* TASK INSTRUCTIONS *
Instruction for the data below: set down exactly the lines from the line with "TOTAL | Aktivitas Partisipatif: 1,180" to the line with "filter: none -> Lane = 2", inclusive, and no others.
___ DATASET RECORDS ___
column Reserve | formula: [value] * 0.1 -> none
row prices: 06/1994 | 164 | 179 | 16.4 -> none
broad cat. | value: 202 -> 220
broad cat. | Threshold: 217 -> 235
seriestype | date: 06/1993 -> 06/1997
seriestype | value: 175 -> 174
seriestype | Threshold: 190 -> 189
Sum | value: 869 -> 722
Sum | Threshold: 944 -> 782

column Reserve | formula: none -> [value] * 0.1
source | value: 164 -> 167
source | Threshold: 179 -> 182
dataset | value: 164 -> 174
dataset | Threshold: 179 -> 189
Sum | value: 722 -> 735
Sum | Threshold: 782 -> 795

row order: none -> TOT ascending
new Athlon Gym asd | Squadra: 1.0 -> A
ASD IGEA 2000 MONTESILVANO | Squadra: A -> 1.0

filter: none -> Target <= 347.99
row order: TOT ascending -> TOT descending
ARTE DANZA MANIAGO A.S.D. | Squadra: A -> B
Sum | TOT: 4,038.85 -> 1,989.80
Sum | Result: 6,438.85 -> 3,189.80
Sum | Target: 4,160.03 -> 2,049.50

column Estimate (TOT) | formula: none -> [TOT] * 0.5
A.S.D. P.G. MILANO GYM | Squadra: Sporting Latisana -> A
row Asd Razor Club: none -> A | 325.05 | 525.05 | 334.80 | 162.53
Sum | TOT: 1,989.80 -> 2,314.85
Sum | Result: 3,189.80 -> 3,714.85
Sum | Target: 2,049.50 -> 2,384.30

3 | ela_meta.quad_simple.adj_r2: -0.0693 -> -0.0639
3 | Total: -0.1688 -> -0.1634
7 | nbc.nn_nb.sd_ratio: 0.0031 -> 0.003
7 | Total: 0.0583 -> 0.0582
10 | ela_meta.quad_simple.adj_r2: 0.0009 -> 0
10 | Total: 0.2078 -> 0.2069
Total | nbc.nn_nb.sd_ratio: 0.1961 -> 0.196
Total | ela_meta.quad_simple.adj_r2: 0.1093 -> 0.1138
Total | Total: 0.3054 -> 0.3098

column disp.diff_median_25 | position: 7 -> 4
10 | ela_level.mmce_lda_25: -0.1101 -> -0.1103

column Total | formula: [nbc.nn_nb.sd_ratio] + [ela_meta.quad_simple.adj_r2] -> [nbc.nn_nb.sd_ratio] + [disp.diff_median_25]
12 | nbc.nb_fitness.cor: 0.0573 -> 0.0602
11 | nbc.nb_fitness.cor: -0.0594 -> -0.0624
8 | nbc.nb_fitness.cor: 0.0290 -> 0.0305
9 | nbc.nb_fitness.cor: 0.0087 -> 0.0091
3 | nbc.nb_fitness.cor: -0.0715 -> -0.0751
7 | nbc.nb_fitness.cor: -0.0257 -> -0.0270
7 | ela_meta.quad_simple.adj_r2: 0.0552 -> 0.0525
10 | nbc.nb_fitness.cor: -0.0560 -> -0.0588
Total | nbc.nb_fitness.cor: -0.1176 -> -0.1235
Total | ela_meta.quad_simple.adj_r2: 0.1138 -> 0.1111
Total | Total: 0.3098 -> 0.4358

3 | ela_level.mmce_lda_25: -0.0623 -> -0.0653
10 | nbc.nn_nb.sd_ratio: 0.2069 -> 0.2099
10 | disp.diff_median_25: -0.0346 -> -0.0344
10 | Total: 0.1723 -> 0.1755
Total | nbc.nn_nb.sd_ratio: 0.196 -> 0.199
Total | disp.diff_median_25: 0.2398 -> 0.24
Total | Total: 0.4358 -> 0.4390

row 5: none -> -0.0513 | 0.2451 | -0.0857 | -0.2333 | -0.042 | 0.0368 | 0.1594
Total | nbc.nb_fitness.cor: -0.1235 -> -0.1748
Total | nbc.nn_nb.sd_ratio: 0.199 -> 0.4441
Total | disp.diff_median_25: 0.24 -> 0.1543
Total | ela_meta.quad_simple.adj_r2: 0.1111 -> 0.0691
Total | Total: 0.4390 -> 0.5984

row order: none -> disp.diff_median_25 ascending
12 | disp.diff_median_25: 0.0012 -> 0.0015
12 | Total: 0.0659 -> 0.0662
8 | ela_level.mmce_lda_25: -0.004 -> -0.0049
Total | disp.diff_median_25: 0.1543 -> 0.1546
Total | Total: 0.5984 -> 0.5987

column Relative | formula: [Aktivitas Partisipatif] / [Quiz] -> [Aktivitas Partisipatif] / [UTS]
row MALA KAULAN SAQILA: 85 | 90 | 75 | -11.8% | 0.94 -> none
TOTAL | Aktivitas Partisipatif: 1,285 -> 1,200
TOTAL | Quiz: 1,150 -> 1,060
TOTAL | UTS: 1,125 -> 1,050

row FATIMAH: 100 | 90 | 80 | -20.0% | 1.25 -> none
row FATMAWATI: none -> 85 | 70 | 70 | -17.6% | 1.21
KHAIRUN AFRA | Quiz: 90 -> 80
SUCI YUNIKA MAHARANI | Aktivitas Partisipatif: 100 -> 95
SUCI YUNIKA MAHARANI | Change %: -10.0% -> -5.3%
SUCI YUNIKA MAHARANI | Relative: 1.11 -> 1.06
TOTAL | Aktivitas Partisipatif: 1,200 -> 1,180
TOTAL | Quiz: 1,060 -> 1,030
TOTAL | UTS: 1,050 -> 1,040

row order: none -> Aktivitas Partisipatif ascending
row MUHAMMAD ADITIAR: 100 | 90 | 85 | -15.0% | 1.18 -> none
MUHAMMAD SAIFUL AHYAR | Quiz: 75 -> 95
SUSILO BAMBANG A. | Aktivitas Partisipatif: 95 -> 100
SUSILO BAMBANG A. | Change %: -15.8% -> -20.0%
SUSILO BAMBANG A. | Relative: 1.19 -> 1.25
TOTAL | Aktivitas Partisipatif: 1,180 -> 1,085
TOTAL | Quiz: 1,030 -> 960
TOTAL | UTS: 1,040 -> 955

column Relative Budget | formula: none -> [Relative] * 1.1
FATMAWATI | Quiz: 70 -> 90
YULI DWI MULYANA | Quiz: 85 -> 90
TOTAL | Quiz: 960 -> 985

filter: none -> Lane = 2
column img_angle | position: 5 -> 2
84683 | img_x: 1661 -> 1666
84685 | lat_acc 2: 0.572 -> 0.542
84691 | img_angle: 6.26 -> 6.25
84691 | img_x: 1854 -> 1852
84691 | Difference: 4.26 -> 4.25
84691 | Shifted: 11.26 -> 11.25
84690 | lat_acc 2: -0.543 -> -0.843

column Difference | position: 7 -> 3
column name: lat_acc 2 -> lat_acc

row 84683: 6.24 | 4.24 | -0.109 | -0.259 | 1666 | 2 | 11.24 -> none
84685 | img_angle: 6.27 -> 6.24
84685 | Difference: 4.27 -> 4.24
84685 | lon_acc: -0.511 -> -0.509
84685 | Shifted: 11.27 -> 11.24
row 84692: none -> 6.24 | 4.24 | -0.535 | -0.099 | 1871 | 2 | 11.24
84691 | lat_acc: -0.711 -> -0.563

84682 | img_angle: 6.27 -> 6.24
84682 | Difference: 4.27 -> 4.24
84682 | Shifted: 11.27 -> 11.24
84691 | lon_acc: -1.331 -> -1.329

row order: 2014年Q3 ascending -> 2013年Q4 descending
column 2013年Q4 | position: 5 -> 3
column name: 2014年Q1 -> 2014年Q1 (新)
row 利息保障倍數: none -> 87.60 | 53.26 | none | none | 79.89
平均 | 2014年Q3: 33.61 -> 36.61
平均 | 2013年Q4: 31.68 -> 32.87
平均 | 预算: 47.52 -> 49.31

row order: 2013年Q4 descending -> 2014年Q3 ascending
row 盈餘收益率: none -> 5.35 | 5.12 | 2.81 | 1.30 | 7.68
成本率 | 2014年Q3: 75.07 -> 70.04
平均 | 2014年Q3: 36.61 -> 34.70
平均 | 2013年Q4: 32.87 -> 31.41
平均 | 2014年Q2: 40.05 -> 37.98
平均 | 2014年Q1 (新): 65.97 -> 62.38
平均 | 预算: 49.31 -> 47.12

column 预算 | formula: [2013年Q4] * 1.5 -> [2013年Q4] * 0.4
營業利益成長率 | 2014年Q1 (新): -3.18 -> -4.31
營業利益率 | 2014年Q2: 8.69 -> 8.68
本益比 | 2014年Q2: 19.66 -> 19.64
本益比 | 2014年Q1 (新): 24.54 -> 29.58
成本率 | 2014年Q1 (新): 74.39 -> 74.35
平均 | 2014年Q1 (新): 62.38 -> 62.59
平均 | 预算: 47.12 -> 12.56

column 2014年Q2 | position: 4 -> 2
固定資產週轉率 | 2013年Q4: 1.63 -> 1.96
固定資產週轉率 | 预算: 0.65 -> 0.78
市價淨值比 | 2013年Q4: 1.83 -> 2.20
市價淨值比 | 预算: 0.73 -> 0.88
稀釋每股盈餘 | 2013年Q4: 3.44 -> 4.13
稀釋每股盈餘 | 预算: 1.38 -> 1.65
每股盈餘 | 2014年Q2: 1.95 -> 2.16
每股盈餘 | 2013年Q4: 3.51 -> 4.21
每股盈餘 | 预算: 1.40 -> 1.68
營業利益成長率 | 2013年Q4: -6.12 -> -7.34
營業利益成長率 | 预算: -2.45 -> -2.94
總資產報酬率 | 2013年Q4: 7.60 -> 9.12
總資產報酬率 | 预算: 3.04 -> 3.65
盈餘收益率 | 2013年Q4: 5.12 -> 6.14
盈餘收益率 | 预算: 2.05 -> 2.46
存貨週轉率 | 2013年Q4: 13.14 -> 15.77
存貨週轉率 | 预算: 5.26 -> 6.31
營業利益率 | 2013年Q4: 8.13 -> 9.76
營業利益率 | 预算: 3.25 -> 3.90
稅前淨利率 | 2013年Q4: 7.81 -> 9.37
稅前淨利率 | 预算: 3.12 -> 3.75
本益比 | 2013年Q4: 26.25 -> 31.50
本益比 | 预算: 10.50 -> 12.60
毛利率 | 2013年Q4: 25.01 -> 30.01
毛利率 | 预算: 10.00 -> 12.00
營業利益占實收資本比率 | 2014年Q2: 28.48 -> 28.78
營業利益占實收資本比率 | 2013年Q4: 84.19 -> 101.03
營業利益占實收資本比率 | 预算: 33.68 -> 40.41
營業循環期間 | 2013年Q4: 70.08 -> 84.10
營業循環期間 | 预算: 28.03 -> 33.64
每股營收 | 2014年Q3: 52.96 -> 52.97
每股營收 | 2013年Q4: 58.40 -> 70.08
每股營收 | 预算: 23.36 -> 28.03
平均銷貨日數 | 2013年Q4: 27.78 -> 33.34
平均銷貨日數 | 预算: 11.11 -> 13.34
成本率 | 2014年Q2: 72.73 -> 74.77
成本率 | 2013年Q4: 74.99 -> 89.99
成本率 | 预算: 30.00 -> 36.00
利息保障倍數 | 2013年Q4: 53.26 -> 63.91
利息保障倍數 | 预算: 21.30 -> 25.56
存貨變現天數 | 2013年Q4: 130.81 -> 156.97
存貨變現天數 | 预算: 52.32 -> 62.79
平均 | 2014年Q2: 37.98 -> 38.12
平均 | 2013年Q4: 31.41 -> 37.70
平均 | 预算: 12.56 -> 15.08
___
* SOLUTION TO THIS EXERCISE *
TOTAL | Aktivitas Partisipatif: 1,180 -> 1,085
TOTAL | Quiz: 1,030 -> 960
TOTAL | UTS: 1,040 -> 955

column Relative Budget | formula: none -> [Relative] * 1.1
FATMAWATI | Quiz: 70 -> 90
YULI DWI MULYANA | Quiz: 85 -> 90
TOTAL | Quiz: 960 -> 985

filter: none -> Lane = 2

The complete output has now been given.